I'm in initial stages of data modeling in Cassandra for an application. This application has existing relational persistence layer, which has to be replaced with Cassandra.
Application uses a table named login_log
for users, which provides last login time for any users in all applications.
Here's the CQL
that I'm using to create this table
create table login_log (
user_id int,
application_name text,
login_date timestamp,
primary key (user_id, application_name, login_date)
) with clustering order by (application_name asc, login_date desc)
user_id
is partition key. application_name
and login_date
are clustering keys. This table maintains a history of logins, data is never deleted in it.
I'm trying to retrieve last login date of given user_id
for all applications in one query.
If I were writing a SQL
query to do the same it would look something like below
select user_id, application_name, max(login_date) from login_log group by user_id, application_name
However it cannot be done in Cassandra, since there's no group by clause or aggregation functions.
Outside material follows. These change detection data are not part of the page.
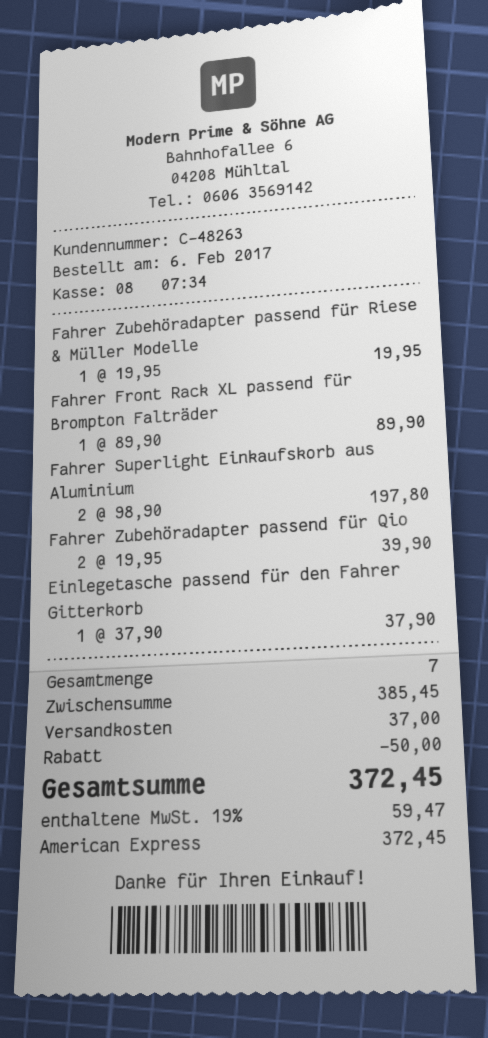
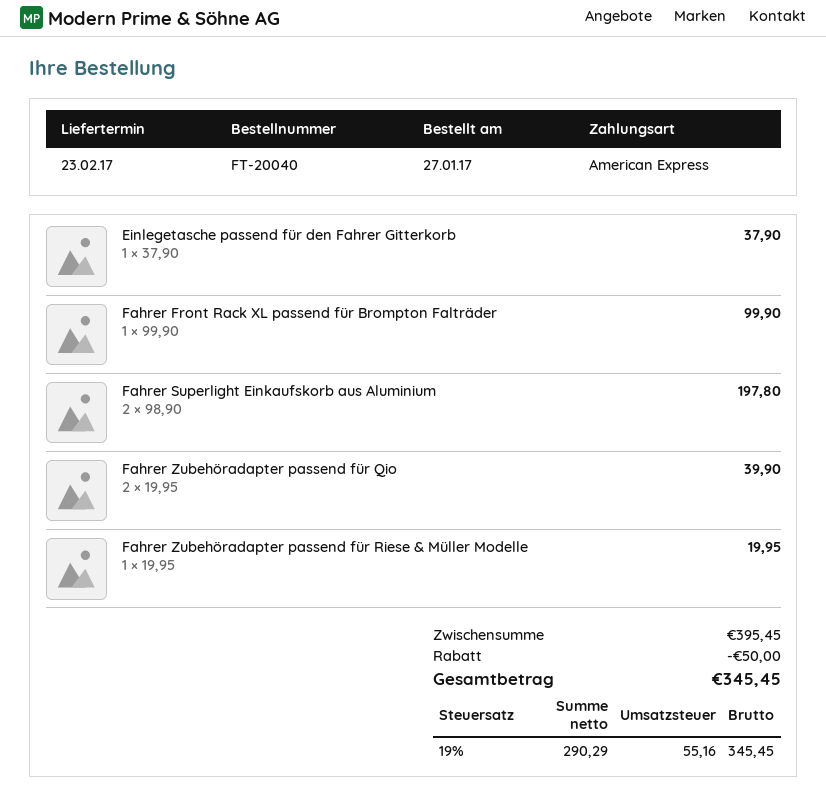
order date: 2017-02-06 -> 2017-01-27
Fahrer Front Rack XL passend für Brompton Falträder: 1 x 89.90 = 89.90 -> 1 x 99.90 = 99.90
subtotal: 385.45 -> 395.45
shipping: 37.00 -> none
tax: 19% = 59.47 -> 19% = 55.16
total: 372.45 -> 345.45

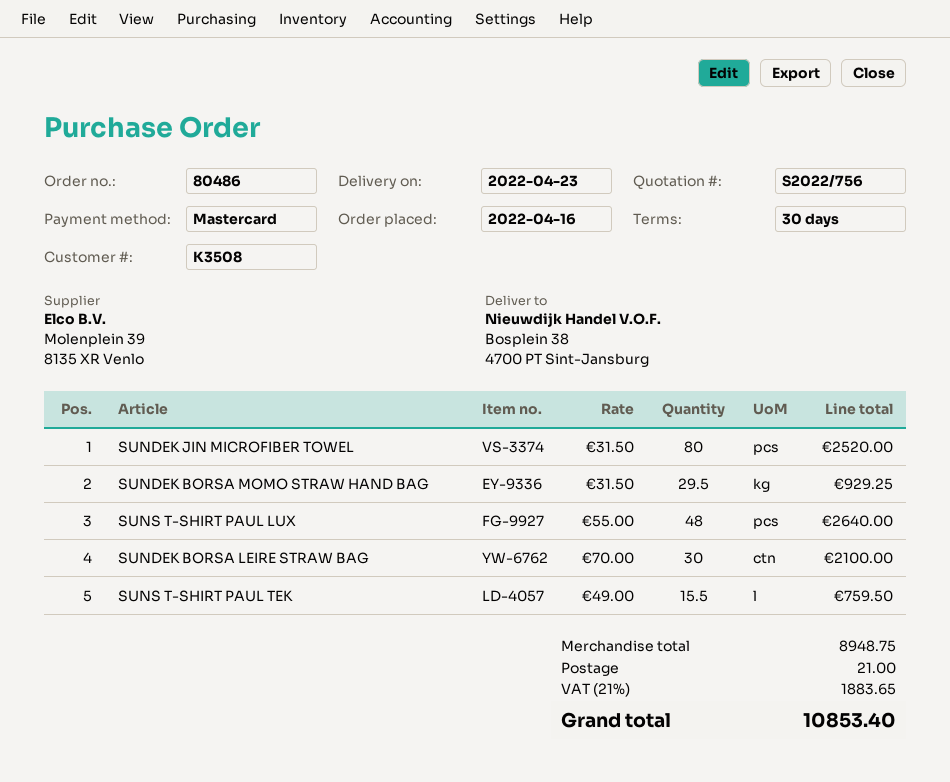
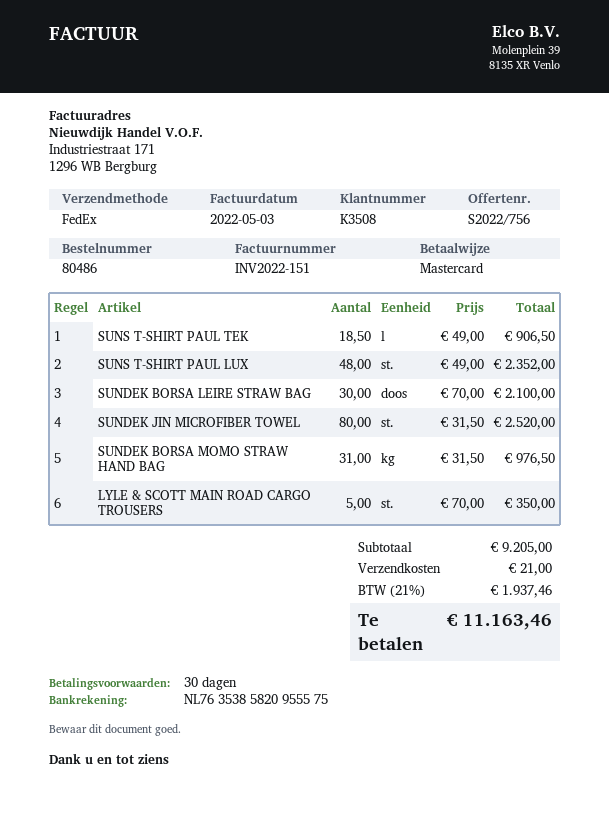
SUNDEK BORSA MOMO STRAW HAND BAG: 29.5 x 31.50 = 929.25 -> 31 x 31.50 = 976.50
SUNS T-SHIRT PAUL LUX: 48 x 55.00 = 2640.00 -> 48 x 49.00 = 2352.00
SUNS T-SHIRT PAUL TEK: 15.5 x 49.00 = 759.50 -> 18.5 x 49.00 = 906.50
LYLE & SCOTT MAIN ROAD CARGO TROUSERS: none -> 5 x 70.00 = 350.00
subtotal: 8948.75 -> 9205.00
tax: 21% = 1883.65 -> 21% = 1937.46
total: 10853.40 -> 11163.46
Arguably clustering columns are already grouped but I'm unable to create a query which retrieves latest login_date
for all applications in one query.
If were doing it for one application CQL
would look like below
select * from login_log where user_id = ? and application_name = ? limit 1
Since cluster are already ordered by login_date
, order by
is not needed. I need to extend the same query to retrieve data for all applications in one go.
Is it possible to do this in Cassandra? If not is there a data modeling technique that will allow me to do this?
Any hint is appreciated.
GROUP BY is supported from version 3.10 check improvement ticket here and Cassandra official documentation.